● **The task**: Exact transcript, pictures excluded: write out every record below.

Change listing data
+ + + +

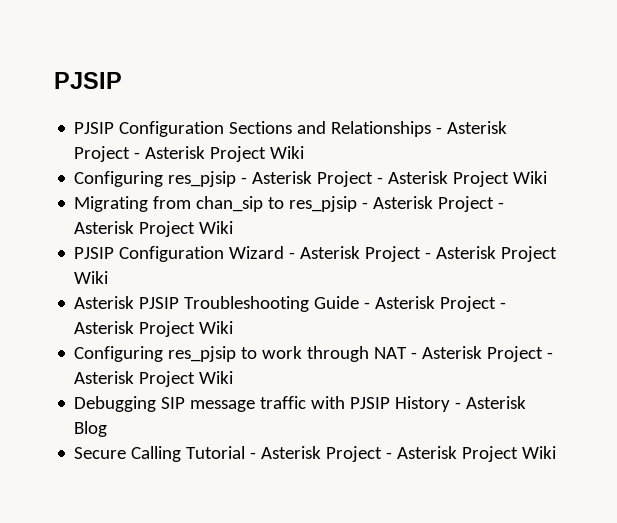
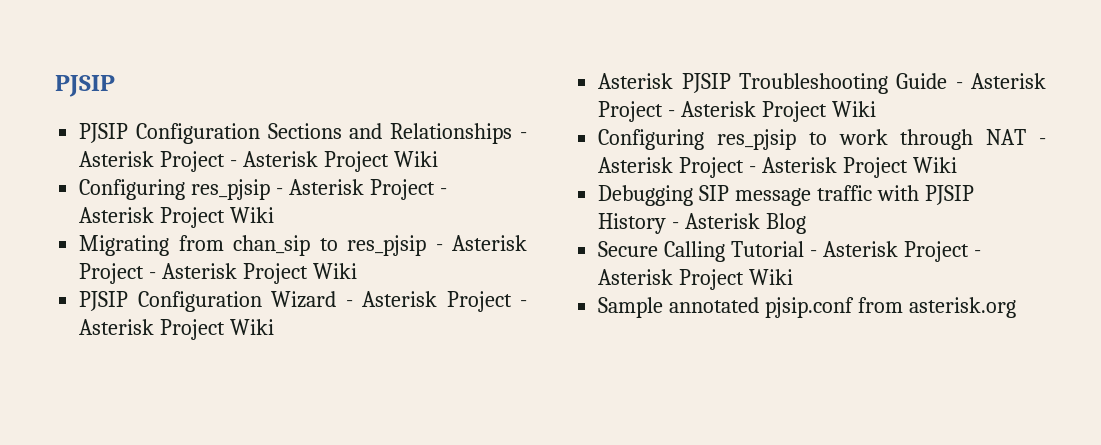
+ Sample annotated pjsip.conf from asterisk.org

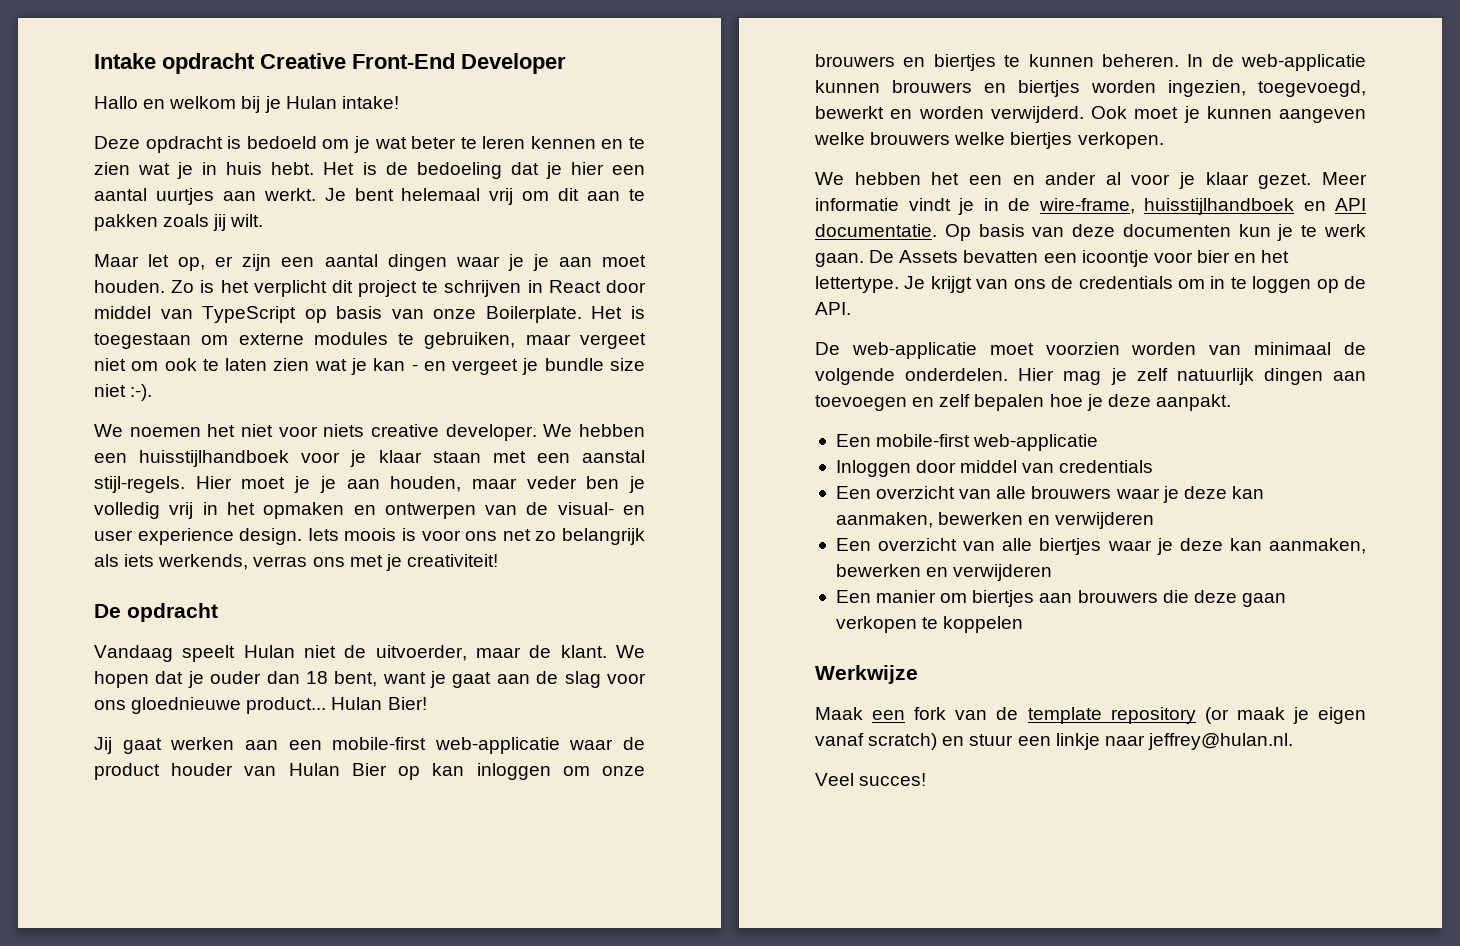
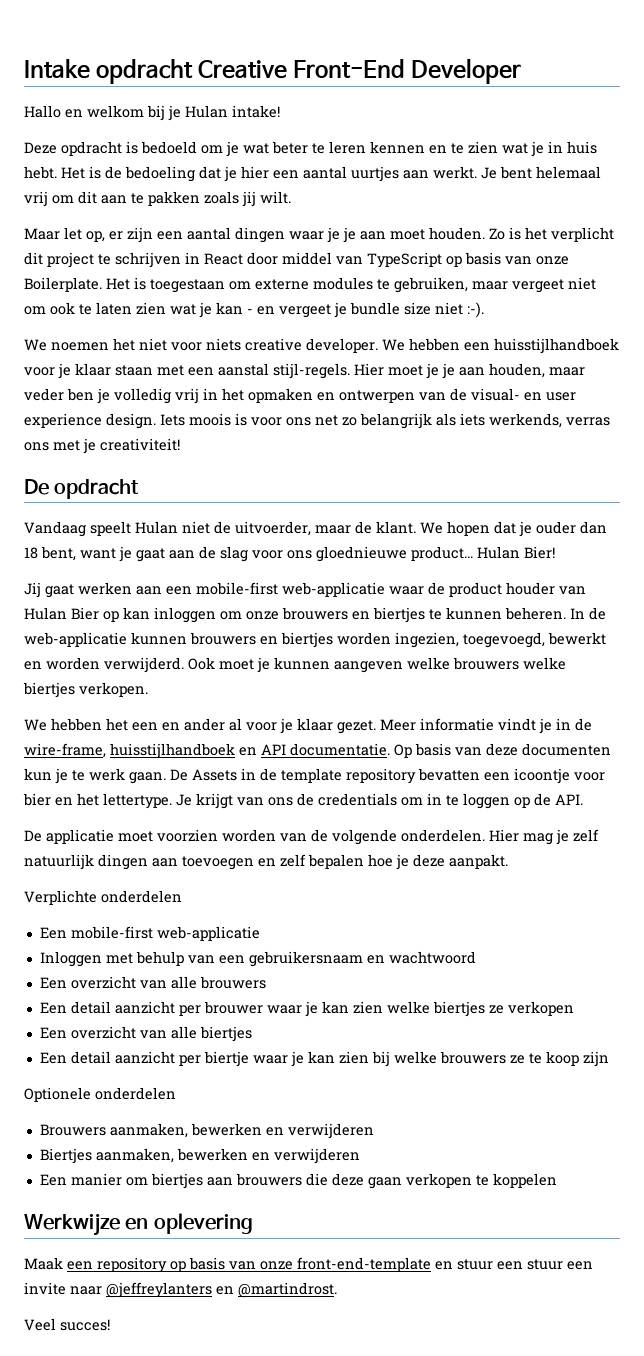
- De Assets bevatten een icoontje voor bier en het lettertype.
+ De Assets in de template repository bevatten een icoontje voor bier en het lettertype.
- De web-applicatie moet voorzien worden van minimaal de volgende onderdelen.
+ De applicatie moet voorzien worden van de volgende onderdelen.
+ Verplichte onderdelen
- Inloggen door middel van credentials
+ Inloggen met behulp van een gebruikersnaam en wachtwoord
- Een overzicht van alle brouwers waar je deze kan aanmaken, bewerken en verwijderen
+ Een overzicht van alle brouwers
+ Een detail aanzicht per brouwer waar je kan zien welke biertjes ze verkopen
- Een overzicht van alle biertjes waar je deze kan aanmaken, bewerken en verwijderen
+ Een overzicht van alle biertjes
+ Een detail aanzicht per biertje waar je kan zien bij welke brouwers ze te koop zijn
+ Optionele onderdelen
+ Brouwers aanmaken, bewerken en verwijderen
+ Biertjes aanmaken, bewerken en verwijderen
- Werkwijze
+ Werkwijze en oplevering
- Maak een fork van de template repository (or maak je eigen vanaf scratch) en stuur een linkje naar jeffrey@hulan.nl.
+ Maak een repository op basis van onze front-end-template en stuur een stuur een invite naar @jeffreylanters en @martindrost.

+ + + +

● **Exercise answer**:
+ Sample annotated pjsip.conf from asterisk.org

- De Assets bevatten een icoontje voor bier en het lettertype.
+ De Assets in de template repository bevatten een icoontje voor bier en het lettertype.
- De web-applicatie moet voorzien worden van minimaal de volgende onderdelen.
+ De applicatie moet voorzien worden van de volgende onderdelen.
+ Verplichte onderdelen
- Inloggen door middel van credentials
+ Inloggen met behulp van een gebruikersnaam en wachtwoord
- Een overzicht van alle brouwers waar je deze kan aanmaken, bewerken en verwijderen
+ Een overzicht van alle brouwers
+ Een detail aanzicht per brouwer waar je kan zien welke biertjes ze verkopen
- Een overzicht van alle biertjes waar je deze kan aanmaken, bewerken en verwijderen
+ Een overzicht van alle biertjes
+ Een detail aanzicht per biertje waar je kan zien bij welke brouwers ze te koop zijn
+ Optionele onderdelen
+ Brouwers aanmaken, bewerken en verwijderen
+ Biertjes aanmaken, bewerken en verwijderen
- Werkwijze
+ Werkwijze en oplevering
- Maak een fork van de template repository (or maak je eigen vanaf scratch) en stuur een linkje naar jeffrey@hulan.nl.
+ Maak een repository op basis van onze front-end-template en stuur een stuur een invite naar @jeffreylanters en @martindrost.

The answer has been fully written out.